Une fois encore, le menaçant bolide s’est désintégré en vol avant de toucher le Royaume. Le no deal Brexit n’a pas eu lieu. Pour marquer ce non-accomplissement, voici l’extrait d’un concert donné en 1975 à Varsovie. La musique est polonaise, les poèmes sur laquelle elle est composée sont français, le ténor (qui est aussi le dédicataire de l’œuvre) est anglais. Deux ans auparavant, le Royaume-Uni était entré dans ce qu’on appelait encore la Communauté économique européenne ; et il fallait franchir le « rideau de fer » pour atteindre la Pologne.

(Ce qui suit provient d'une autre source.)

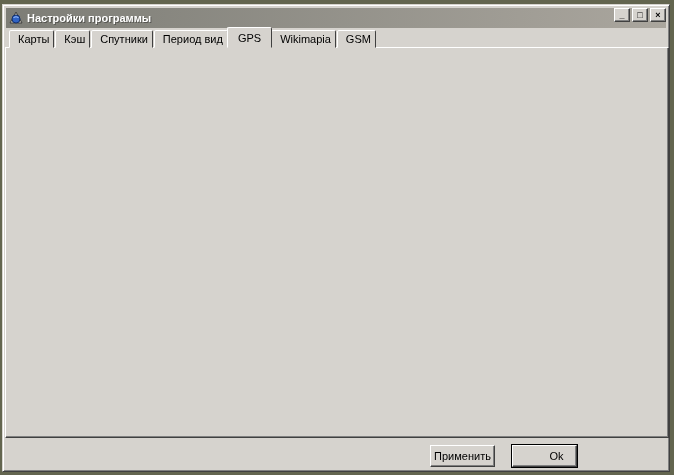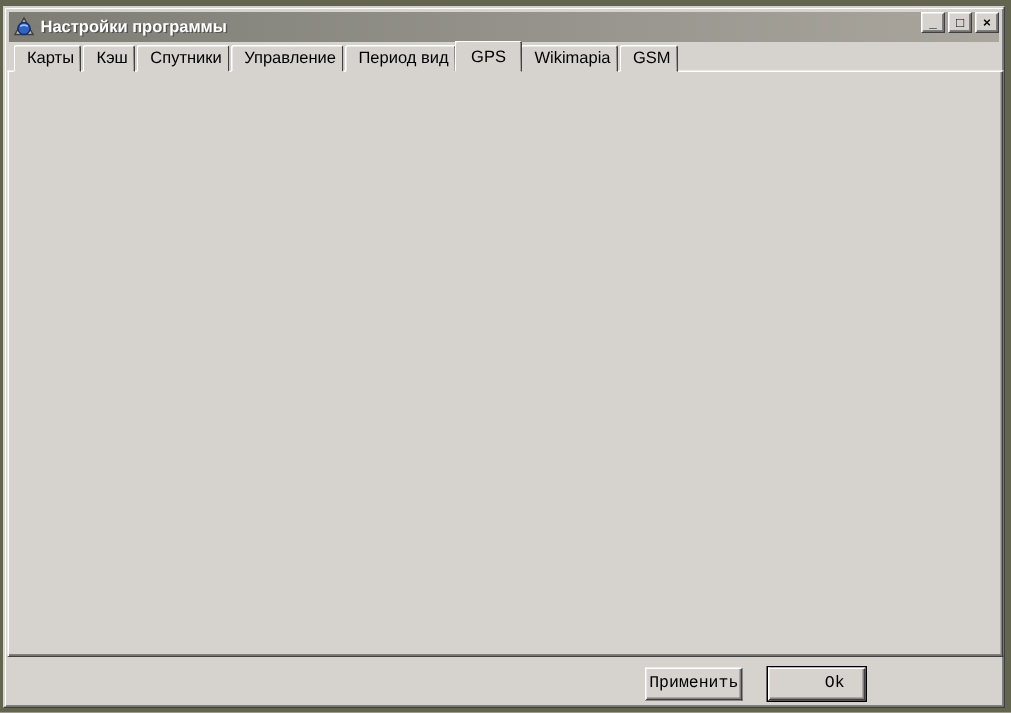"Управление" div.tab { html: <div>Управление</div> -> none }
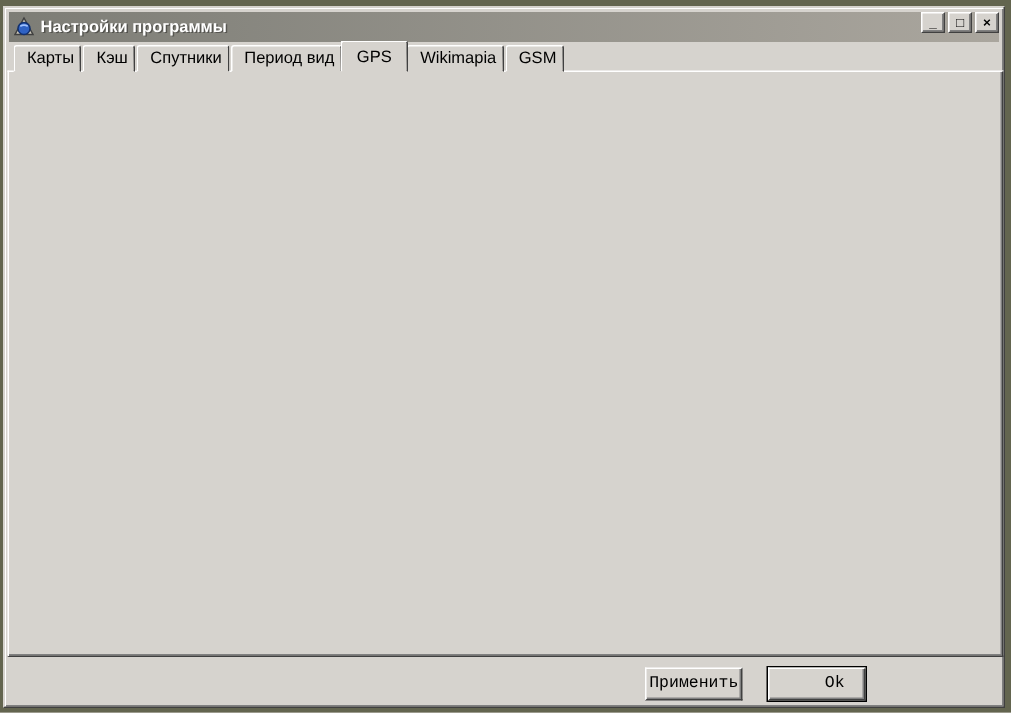"Применить" .footer-btn { font-family: Liberation Mono, monospace -> none }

Witold Lutosławski (1913-1994) | Paroles tissées (1965). Witold Lutosławski, musique ; poèmes de Jean-François Chabrun. Dédié à Peter Pears.
Peter Pears, ténor ; Orchestre de chambre de la Philharmonie nationale [de Pologne] (Orkiestra Kameralna Filharmonii Narodowej) ; Witold Lutosławski, direction. Varsovie, 25 septembre 1975.
Production : Télévision nationale polonaise (Telewizja Polska), 1975.
Sources :
Sur l’œuvre : Base de documentation sur la musique contemporaine (Ircam)
Sur la performance : On Polish Music

Première tapisserie
Un chat qui s’émerveille
une ombre l’ensorcelle
blanche comme une oreille

Le cri du bateleur et celui de la caille
celui de la perdrix celui du ramoneur
celui de l’arbre mort celui des bêtes prises

Une ombre qui sommeille
une herbe qui s’éveille
un pas qui m’émerveille

Deuxième tapisserie
Quand le jour a rouvert les branches du jardin
un chat qui s’émerveille
le cri du bateleur et celui de la caille
une herbe qui s’éveille
celui de la perdrix celui de ramoneur
une ombre l’ensorcelle
celui de l’arbre mort celui des bêtes prises

Au dire des merveilles
l’ombre en deux s’est déchirée

Troisième tapisserie
Mille chevaux hors d’haleine
mille chevaux noirs portent ma peine
j’entends leurs sabots sourds
frapper la nuit au ventre
s’ils n’arrivent s’ils n’arrivent
avant le jour ah le peine perdue

Le cri de la perdrix celui du ramoneur
au dire des merveilles une herbe qui s’éveille

celui de l’arbre mort celui des bêtes prises
Mille coqs hurlent ma peine

mille coqs blessés à mort
un à un à la lisière des faubourgs
pour battre le tambour de l’ombre
pour réveiller la mémoire des chemins
pour appeler une à une
s’ils vivent s’ils vivent
mille étoiles toutes mes peines

Quatrième tapisserie
Dormez cette pâleur nous est venue de loin
le cri du bateleur et celui de la caille
dormez cette blancheur est chaque jour nouvelle
celui de la perdrix celui du ramoneur
ceux qui s’aiment heureux s’endorment aussi pâles
celui de l’arbre mort celui des bêtes prises

n’endormiront jamais cette chanson de peine

que d’autres ont repris d’autres la reprendront
Jean-François Chabrun (1920-1997). Quatre tapisseries pour la Châtelaine de Vergi (1947).